Ancaman Microsleep Ketika Menyetir, Ini Langkah-Langkah Untuk Mencegahnya
Kondisi inilah yang harus diwaspadai saat pulang dari mudik karena ada risiko microsleep yang berbahaya jika terjadi.
/ Tips & Trick
Radityo Herdianto April 10th, 12:50 PM April 10th, 12:50 PM- Setiap perjalanan baik jarak dekat maupun jauh sangat mungkin menyita energi.
Inilah kondisi yang perlu diperhatikan oleh para pengendara karena berpotensi terjadi mikrosikap.

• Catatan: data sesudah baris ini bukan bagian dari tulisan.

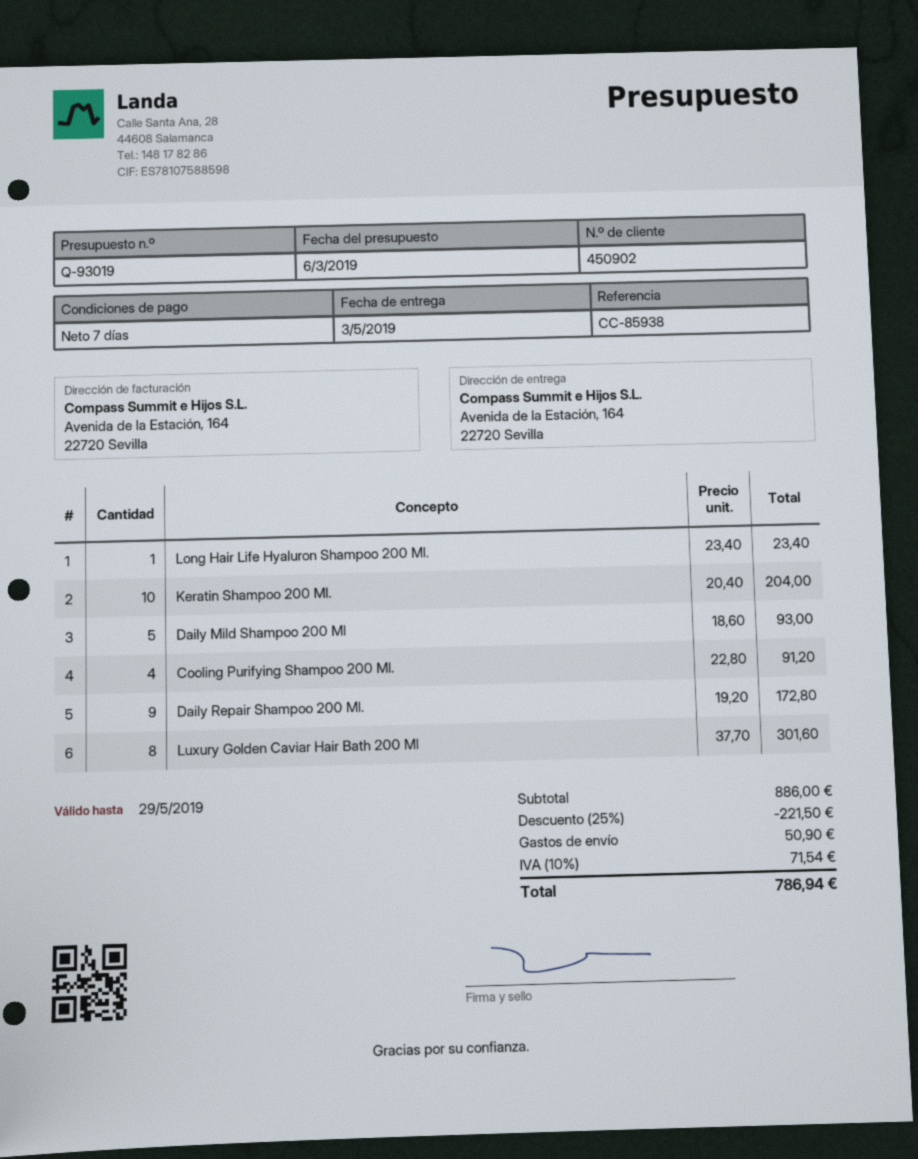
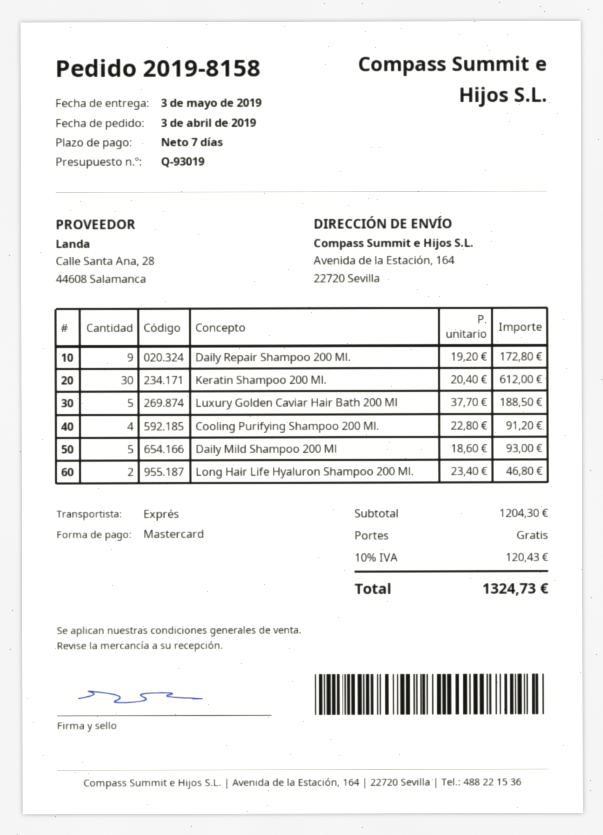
Long Hair Life Hyaluron Shampoo 200 Ml.: 1 x 23.40 = 23.40 -> 2 x 23.40 = 46.80
Keratin Shampoo 200 Ml.: 10 x 20.40 = 204.00 -> 30 x 20.40 = 612.00
Luxury Golden Caviar Hair Bath 200 Ml: 8 x 37.70 = 301.60 -> 5 x 37.70 = 188.50
subtotal: 886.00 -> 1204.30
discount: 25% = 221.50 -> none
shipping: 50.90 -> 0.00
tax: 10% = 71.54 -> 10% = 120.43
total: 786.94 -> 1324.73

Microsleep terjadi saat pengendara meski hanya sejenak pun dapat memasuki fase tidur walaupun matanya masih terbuka.
"Tertidur sedetik di kecepatan 100 km/jam berarti pengemudi kehilangan kesadaran sejauh sekitar 27 meter," terang Sony Susmana, Training Director Konsultan Pertahanan Keamanan Indonesia (KPKI)
Sepanjang 27 meter kesadaran sama sekali lenyap sudah termasuk risikonya sangat tinggi.

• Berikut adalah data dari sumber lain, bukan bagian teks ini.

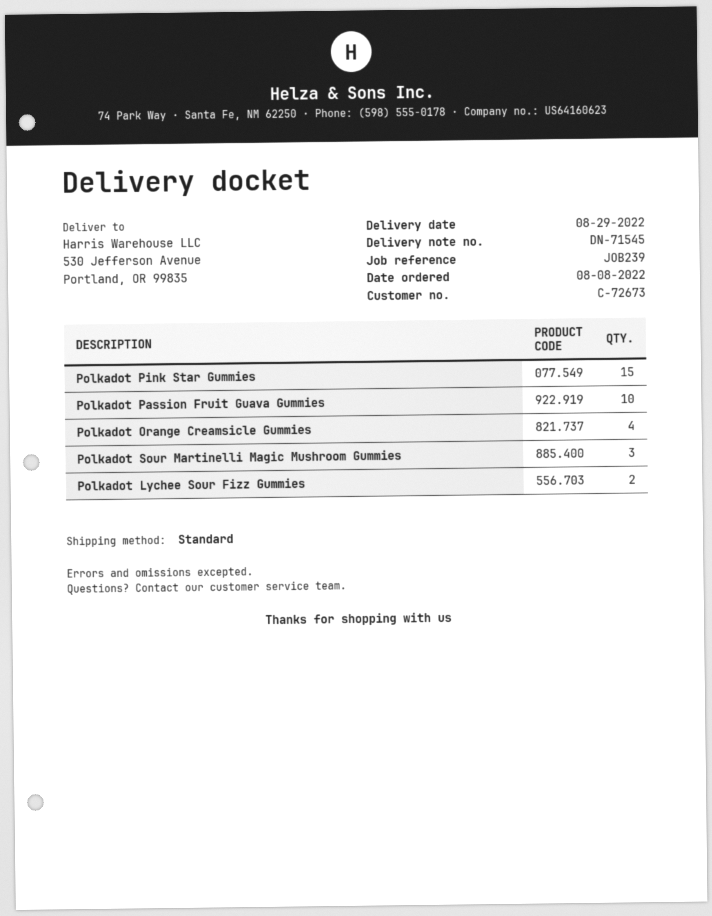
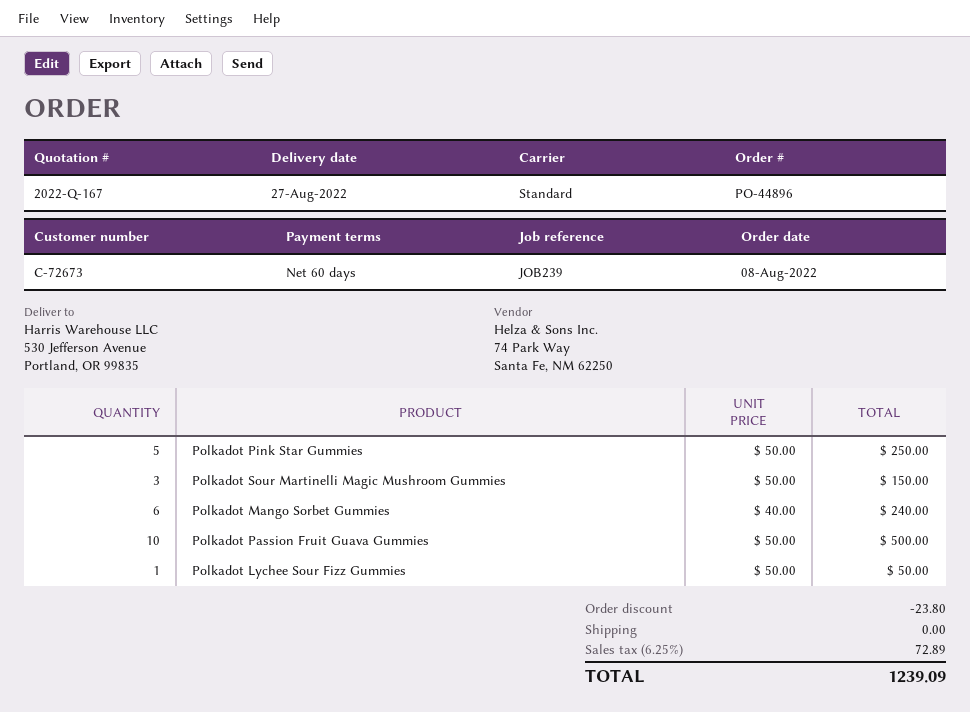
delivery date: 2022-08-29 -> 2022-08-27
Polkadot Pink Star Gummies: 15 -> 5
Polkadot Orange Creamsicle Gummies: 4 -> none
Polkadot Lychee Sour Fizz Gummies: 2 -> 1
Polkadot Mango Sorbet Gummies: none -> 6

Seperti ketika rem digunakan secara tiba-tiba, melakukan gerakan untuk menghindari halangan, atau bahaya dari serangkaian kecelakaan.

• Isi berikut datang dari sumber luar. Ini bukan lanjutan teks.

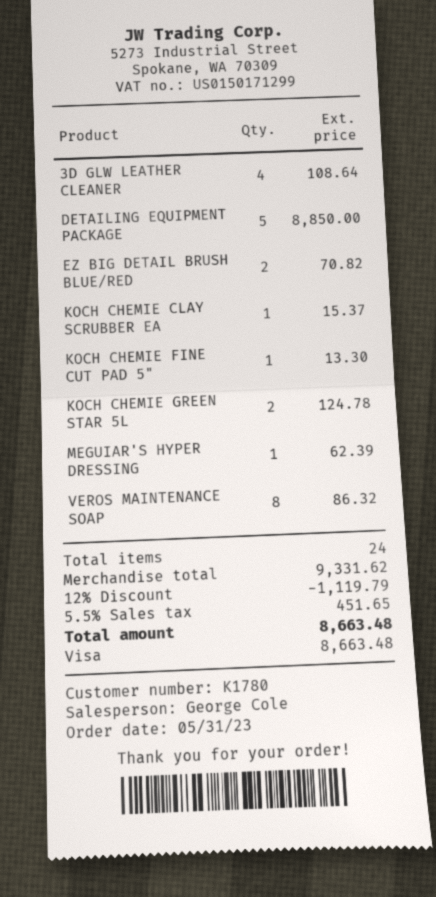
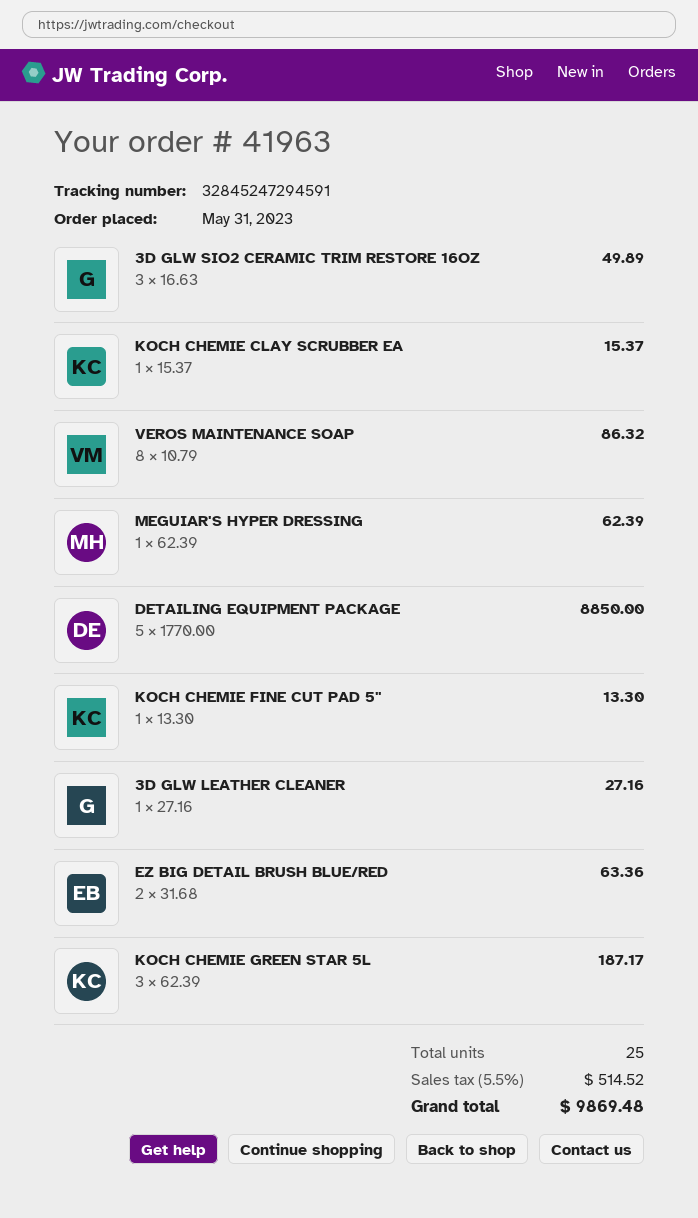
3D GLW LEATHER CLEANER: 4 for 108.64 -> 1 for 27.16
EZ BIG DETAIL BRUSH BLUE/RED: 2 for 70.82 -> 2 for 63.36
KOCH CHEMIE GREEN STAR 5L: 2 for 124.78 -> 3 for 187.17
3D GLW SIO2 CERAMIC TRIM RESTORE 16OZ: none -> 3 for 49.89
total quantity: 24 -> 25
discount: 12% = 1119.79 -> none
tax: 5.5% = 451.65 -> 5.5% = 514.52
total: 8663.48 -> 9869.48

Microsleep dapat dihindari dengan memastikan tubuh telah istirahat cukup sebelum berkendara.
" tidur selama 7 sampai 8 jam agar tubuh bugar dan fokus tetap terjaga ketika mengendarai kendaraan," menyarankan Sony.
Begitupun selama perjalanan untuk tidak mengemudi lebih dari 4 jam.
Setelah 4 jam mengemudi, sempatkan beristirahat setidaknya 30 menit paling lama.
"Istirahat bisa dengan power nap (tidur cepat) dibarengi stretching untuk meregangkan badan agar lebih rileks dan mengembalikan konsentrasi serta refleks berkendara," jelas Sony.
"Didasari oleh nutrisi yang seimbang serta suplemen untuk menjaga kekuatan tubuh," tambahnya.